§ **Data for this exercise**
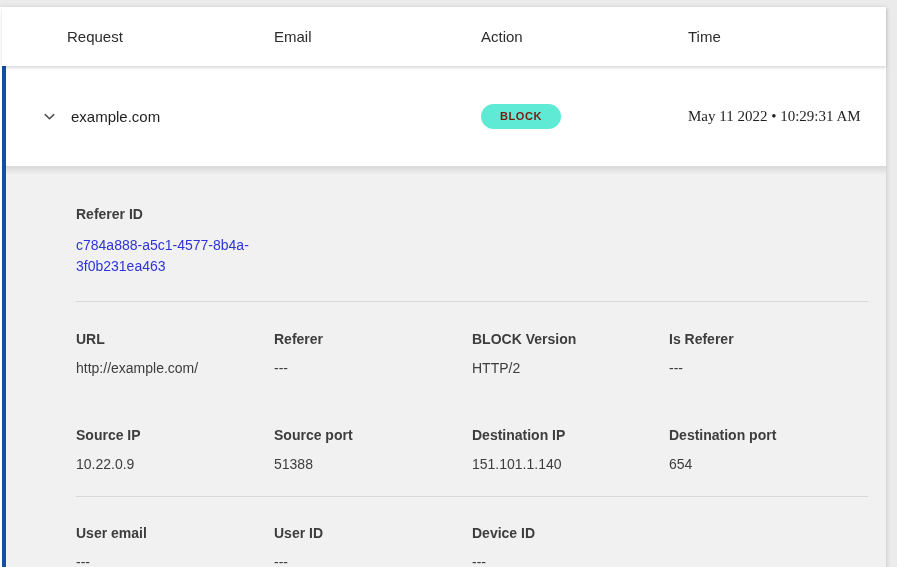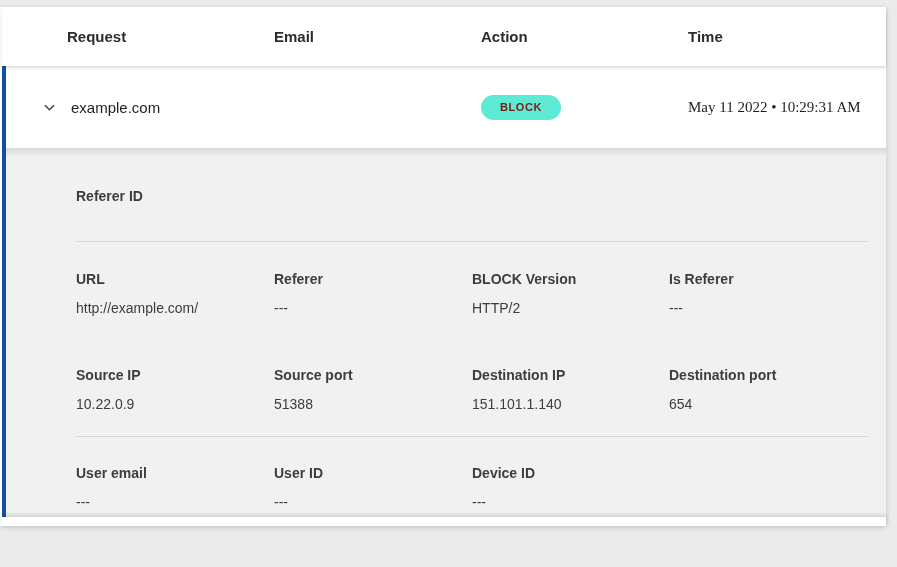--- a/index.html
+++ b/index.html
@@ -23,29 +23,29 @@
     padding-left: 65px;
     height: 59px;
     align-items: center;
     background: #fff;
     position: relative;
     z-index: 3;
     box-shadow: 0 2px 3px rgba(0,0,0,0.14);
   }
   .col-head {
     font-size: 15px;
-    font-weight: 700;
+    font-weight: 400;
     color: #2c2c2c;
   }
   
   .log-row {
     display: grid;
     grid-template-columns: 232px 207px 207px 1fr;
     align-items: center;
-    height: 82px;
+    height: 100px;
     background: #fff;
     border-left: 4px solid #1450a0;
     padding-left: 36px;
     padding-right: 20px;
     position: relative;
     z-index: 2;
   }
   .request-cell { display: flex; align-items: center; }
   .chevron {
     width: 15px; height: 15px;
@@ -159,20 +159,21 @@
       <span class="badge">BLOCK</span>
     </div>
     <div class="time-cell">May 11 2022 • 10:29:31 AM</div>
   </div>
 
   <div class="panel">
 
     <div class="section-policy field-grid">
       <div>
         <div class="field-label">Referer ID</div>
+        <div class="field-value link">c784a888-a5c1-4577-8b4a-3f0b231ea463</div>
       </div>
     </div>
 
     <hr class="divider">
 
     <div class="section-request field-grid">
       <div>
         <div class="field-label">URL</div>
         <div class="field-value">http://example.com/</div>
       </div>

* * *

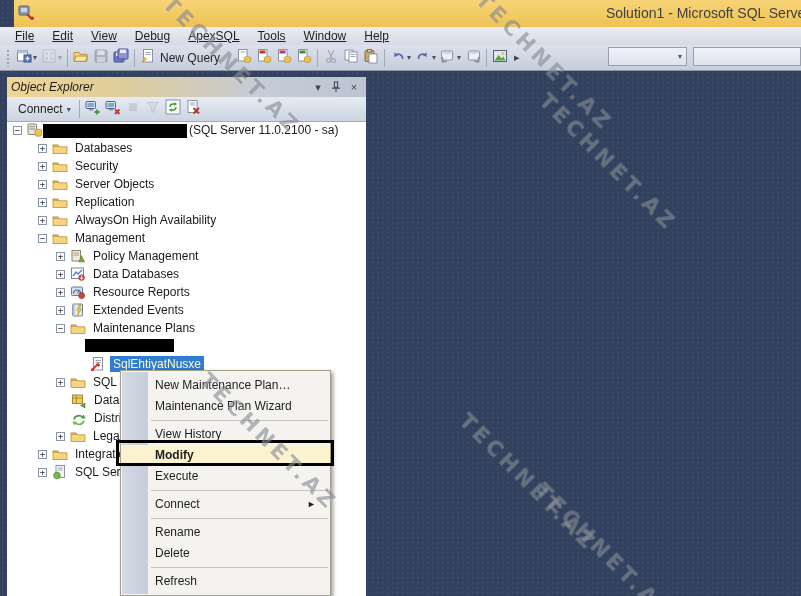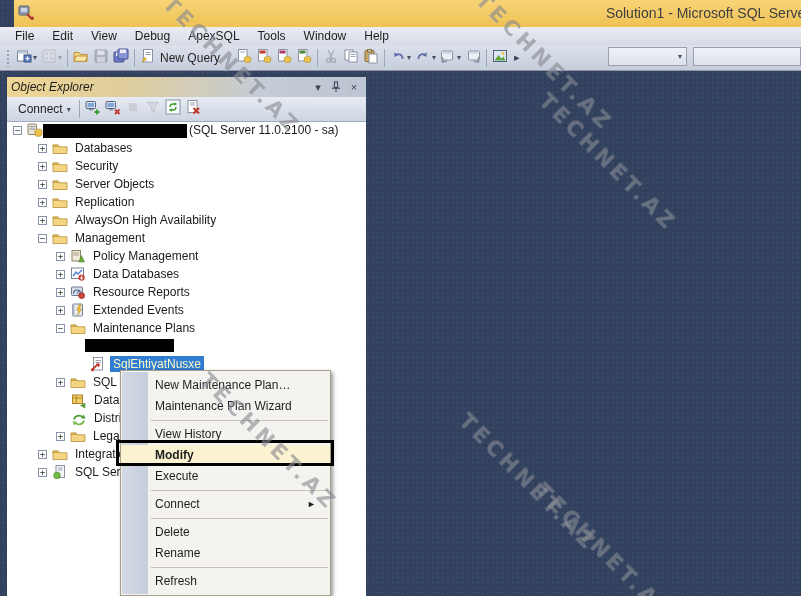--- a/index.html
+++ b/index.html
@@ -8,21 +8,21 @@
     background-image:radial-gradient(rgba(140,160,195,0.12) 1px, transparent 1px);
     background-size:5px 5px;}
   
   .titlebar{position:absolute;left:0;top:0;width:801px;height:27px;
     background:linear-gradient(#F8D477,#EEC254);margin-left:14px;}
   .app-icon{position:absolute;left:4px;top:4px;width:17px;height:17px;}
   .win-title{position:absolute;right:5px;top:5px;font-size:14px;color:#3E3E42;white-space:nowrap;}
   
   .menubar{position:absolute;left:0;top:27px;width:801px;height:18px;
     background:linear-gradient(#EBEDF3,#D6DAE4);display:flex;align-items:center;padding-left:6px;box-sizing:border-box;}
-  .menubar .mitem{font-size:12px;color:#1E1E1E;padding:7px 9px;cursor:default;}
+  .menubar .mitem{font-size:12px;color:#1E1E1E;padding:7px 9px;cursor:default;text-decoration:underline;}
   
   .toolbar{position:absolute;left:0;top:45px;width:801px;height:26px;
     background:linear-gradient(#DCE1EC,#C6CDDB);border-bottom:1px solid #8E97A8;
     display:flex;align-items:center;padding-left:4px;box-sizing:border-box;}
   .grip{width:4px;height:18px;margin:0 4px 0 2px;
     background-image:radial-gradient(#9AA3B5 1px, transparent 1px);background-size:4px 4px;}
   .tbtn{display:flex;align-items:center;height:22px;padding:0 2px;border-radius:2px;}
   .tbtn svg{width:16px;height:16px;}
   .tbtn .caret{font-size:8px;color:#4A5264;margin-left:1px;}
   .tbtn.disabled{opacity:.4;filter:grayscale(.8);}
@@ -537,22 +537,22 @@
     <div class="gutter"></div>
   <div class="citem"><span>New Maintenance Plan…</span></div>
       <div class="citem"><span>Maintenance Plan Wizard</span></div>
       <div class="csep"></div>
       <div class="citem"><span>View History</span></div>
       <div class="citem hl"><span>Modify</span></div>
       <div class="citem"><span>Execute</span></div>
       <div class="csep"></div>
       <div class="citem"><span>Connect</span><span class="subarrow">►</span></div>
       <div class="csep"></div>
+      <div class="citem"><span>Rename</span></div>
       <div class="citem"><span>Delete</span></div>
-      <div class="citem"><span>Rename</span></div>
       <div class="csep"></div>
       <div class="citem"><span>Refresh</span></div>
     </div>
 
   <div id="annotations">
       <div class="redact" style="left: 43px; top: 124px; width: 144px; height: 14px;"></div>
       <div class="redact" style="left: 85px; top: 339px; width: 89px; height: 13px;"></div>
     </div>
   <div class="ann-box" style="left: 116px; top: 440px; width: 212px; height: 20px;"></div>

---

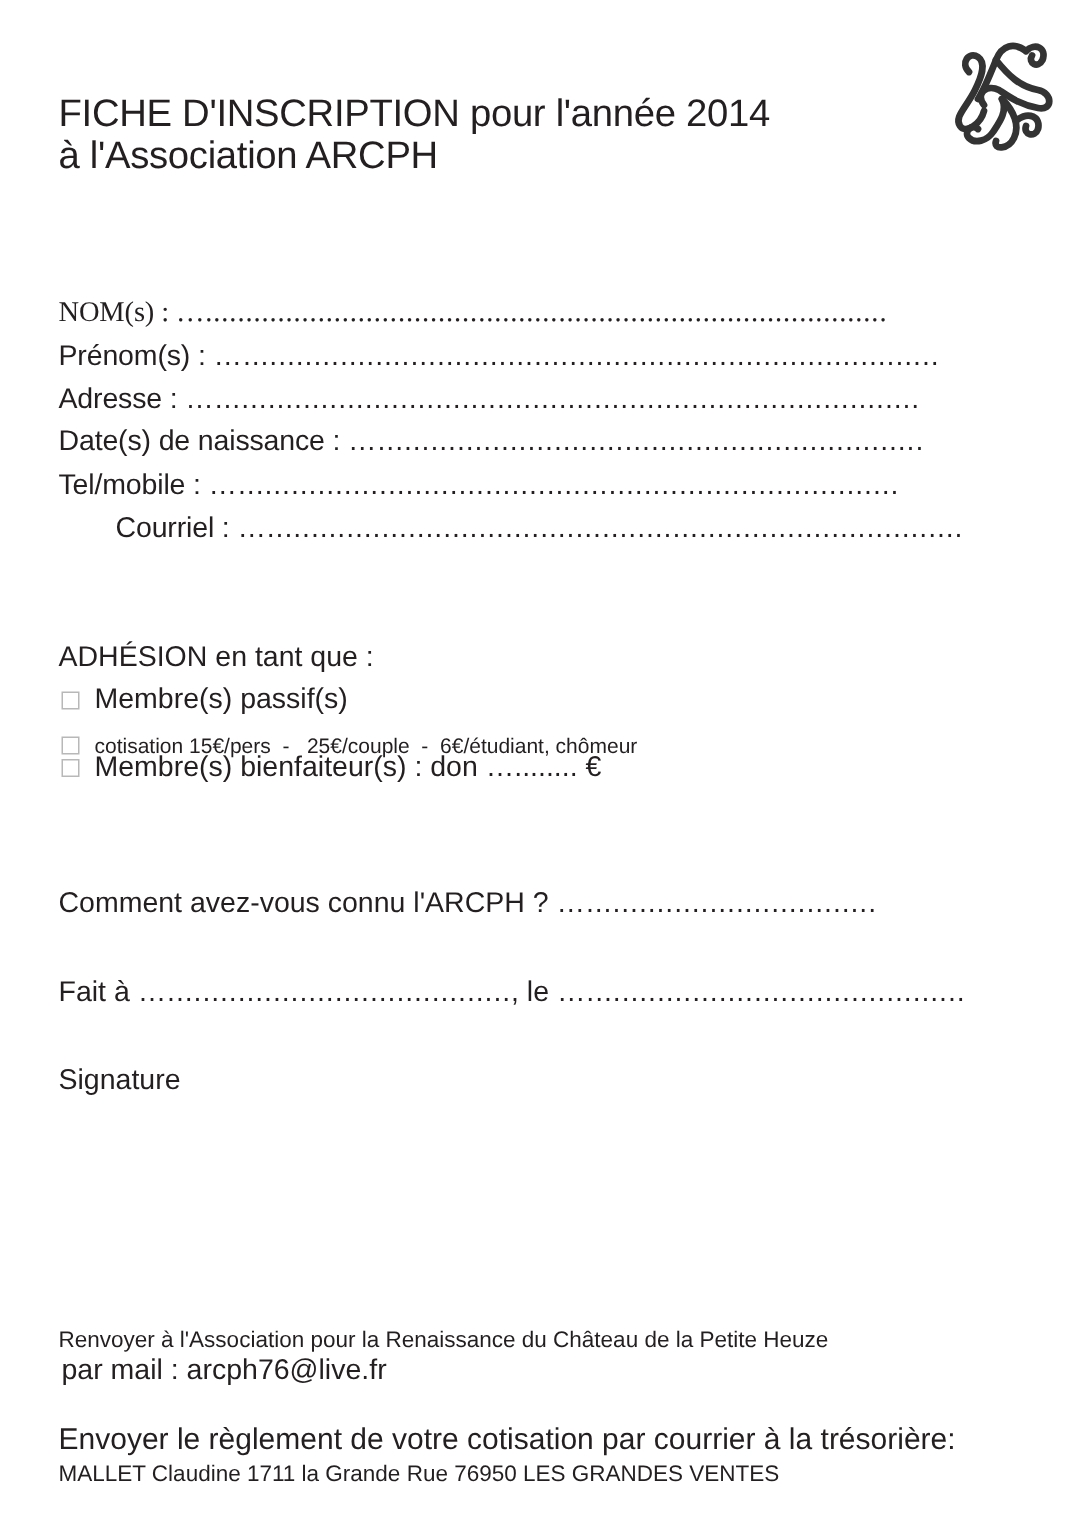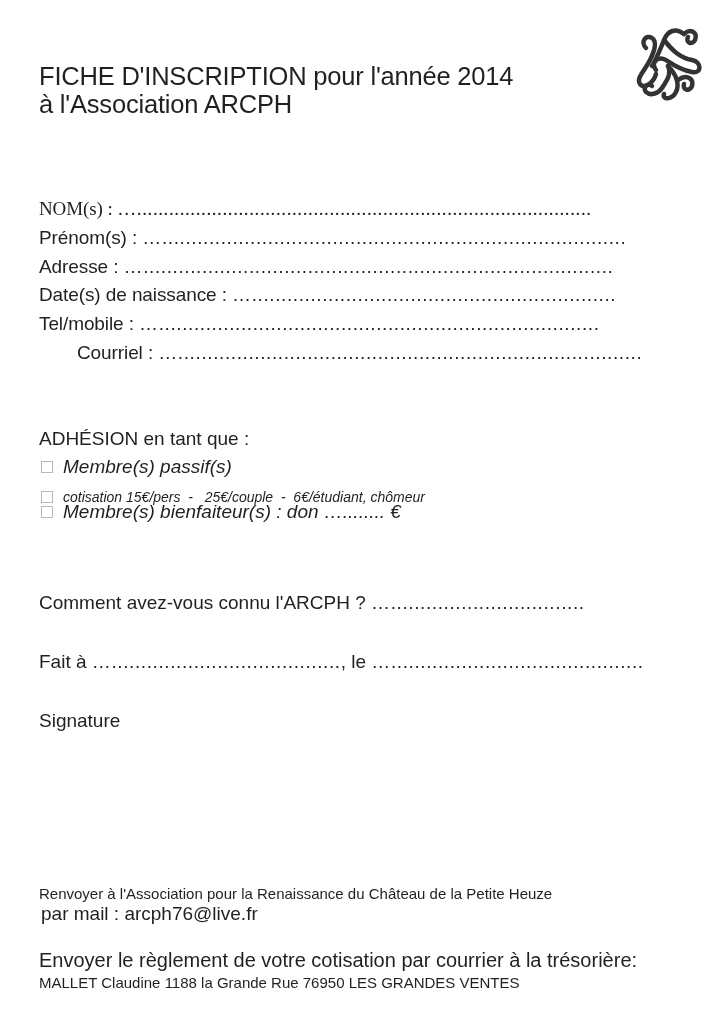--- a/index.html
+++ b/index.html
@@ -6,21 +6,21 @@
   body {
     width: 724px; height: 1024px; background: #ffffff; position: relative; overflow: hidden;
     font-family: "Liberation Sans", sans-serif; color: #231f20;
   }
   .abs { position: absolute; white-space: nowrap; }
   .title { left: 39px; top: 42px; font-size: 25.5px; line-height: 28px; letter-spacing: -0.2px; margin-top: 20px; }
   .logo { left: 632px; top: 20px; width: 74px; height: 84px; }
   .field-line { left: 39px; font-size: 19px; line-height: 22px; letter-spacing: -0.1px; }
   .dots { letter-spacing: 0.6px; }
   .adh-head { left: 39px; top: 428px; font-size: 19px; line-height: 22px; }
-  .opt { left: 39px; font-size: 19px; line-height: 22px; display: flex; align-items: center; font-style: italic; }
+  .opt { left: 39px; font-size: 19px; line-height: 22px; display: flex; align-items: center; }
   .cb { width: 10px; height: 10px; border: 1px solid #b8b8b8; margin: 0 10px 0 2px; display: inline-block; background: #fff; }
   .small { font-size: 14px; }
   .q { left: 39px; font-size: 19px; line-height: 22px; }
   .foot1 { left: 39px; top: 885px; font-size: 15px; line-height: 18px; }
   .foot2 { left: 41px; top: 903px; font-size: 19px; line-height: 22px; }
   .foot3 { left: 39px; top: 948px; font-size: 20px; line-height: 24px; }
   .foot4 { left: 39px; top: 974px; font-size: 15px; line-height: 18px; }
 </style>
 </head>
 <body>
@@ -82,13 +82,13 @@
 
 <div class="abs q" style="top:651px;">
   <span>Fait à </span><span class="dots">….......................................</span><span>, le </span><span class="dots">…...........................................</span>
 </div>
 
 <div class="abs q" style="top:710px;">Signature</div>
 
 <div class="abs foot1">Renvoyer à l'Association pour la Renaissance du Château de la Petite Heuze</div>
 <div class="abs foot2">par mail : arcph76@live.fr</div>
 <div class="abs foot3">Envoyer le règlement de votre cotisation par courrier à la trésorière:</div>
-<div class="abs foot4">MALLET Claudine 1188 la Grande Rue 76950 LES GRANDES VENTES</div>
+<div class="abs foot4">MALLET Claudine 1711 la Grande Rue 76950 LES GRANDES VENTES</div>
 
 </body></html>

§ **Problem statement**
Copy out each line of the listing that holds the string "spacing".

§ **Final answer**
   .title { left: 39px; top: 42px; font-size: 25.5px; line-height: 28px; letter-spacing: -0.2px; margin-top: 20px; }
   .field-line { left: 39px; font-size: 19px; line-height: 22px; letter-spacing: -0.1px; }
   .dots { letter-spacing: 0.6px; }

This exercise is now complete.